Ведь и о битниках (битники, ботинки…) пишет он критически — в точности, как Евтушенко осуждающе писал о стилягах! («На танцплощадке у станции Яуза…») Тут — поразительное, «корпоративное» сходство… Только битники были всё же писателями со своей идеей, свои посылом. И хоть к ним относят весьма разных, но тот же Керуак или Берроуз, присовокуплённый к ним, скорее, поколенчески Чарльз Буковски, — явно не похожи на этот портрет работы уличного, проходящего художника. Зато — очень политкорректно получилось.
«Звериныши…» — почему не «зверята»? А чтобы злее выходил «образ врага». Ведь это 1961-й, в 1968-м — «так уже не рифмуют», когда «танки идут по Праге», а в Москве на Красной площади «вяжут» Галанскова и Делоне (эстрадники ничего не сделали, чтобы освободить их, кстати)…
Вербальная и с нею смысловая (манипуляции воображением) эквилибристика Вознесенского — красива, завораживает в момент её сотворения/чтения. Но её не цитируют — нельзя же попросить канатоходца пройти точно так, как на позапрошлой неделе? Её в лучшем случае можно заново сотворить, уже на новых канато-смыслах — вот откуда и «Шар-пей» и «Мы парные как рибОк».
А реальность стремительно и закономерно деградировала, и требовала иного обращения с нею словом. Оттуда-то родом и радикальный реализм… Но в 2000-м весной, когда я единственный раз слышал тишайший голос Вознесенского в телефонной трубке — он только зарождался. Кстати, он, архитектор по образованию, и тогда намекнул, что защищаемое нами здание (а я, нахал, звал его выступить с балкона на митинге протеста!) на Рабочей улице — немодного архитектора Ваммуса, вот Мельников — другое дело… «Не знаю Ваммуса»…
Д.Ч.
я тоже писать учился у Маяковского и Вознесенского, там видно, как всё сделано, а теперь не понимаю, что я в них находил для себя… дааа…

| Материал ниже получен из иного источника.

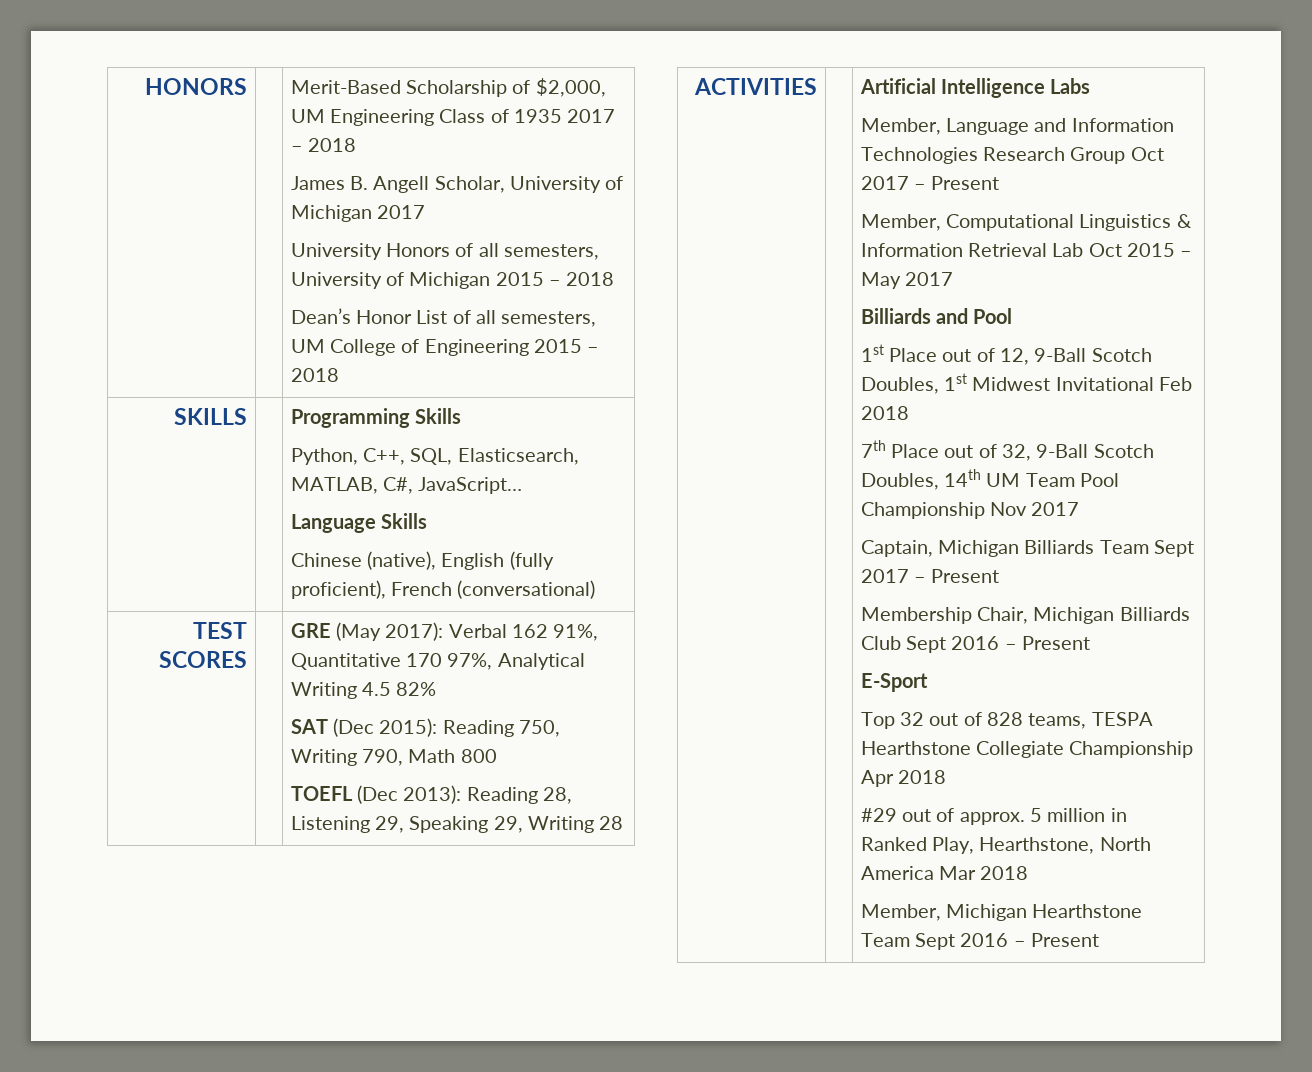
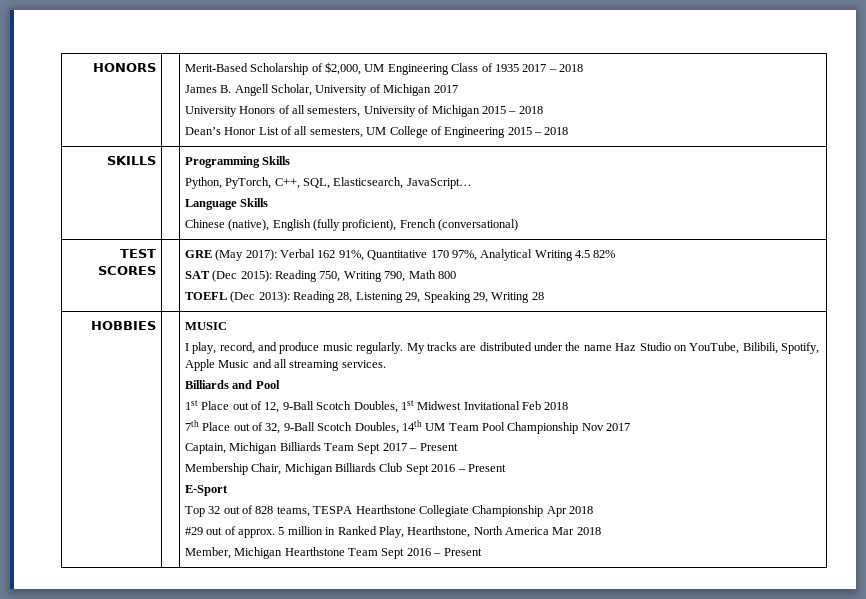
  SKILLS | | Programming Skills
- Python, C++, SQL, Elasticsearch, MATLAB, C#, JavaScript…
+ Python, PyTorch, C++, SQL, Elasticsearch, JavaScript…
- ACTIVITIES | | Artificial Intelligence Labs
- Member, Language and Information Technologies Research Group Oct 2017 – Present
- Member, Computational Linguistics & Information Retrieval Lab Oct 2015 – May 2017
+ HOBBIES | | MUSIC
+ I play, record, and produce music regularly. My tracks are distributed under the name Haz Studio on YouTube, Bilibili, Spotify, Apple Music and all streaming services.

супруга с самого начала мне на это указывала, и теперь я понимаю, как она была права…
,,,PrrriveTT…
…зачем, ради «такого» ОПУСА (ни-о-чём…) —
ЗАНИМАТЬ место в данном случае…
…Эпоха и ПОСТЭПОХА — ТОГО времени ПРОМЧАЛАСЬ…
и О ТЕХ «писателях» — и памяти НЕ осталось (ЗАКОНомерно…) !
…НИКОМУ они НЕ интересны — и НЕ нужны…
да и БОЛЬШЕНСТВУ того времени — были НЕ важны …
^^^^^^^^^^^^^^^^^^^^^^^^^^^^^^^^^^^^^^^^^^^^^^^^^^^
🙁 но ПЛОХО то, что Книги — СТАЛИ уходить…
🙁 Перестают НЫНЕ — Они людей Учить…
🙁 Эпоха Книг УХОДИТ, что Очень ЖАЛЬ…Печалюшка-ПЕЧАЛЬ…
^^^^^^^^^^^^^^^^^^^^^^^^^^^^^^^^^^^^^^^^^^^^^^^^^^^^^^^^^
«паранжи»==НИКi снимайте И — творчествуйте…
= Валерий Бондарик. Эдмонтон. Канада. 13-8-25
Один коллега сказал мне, мол, ты не классик, хотя в его словах уже сквозит похвала.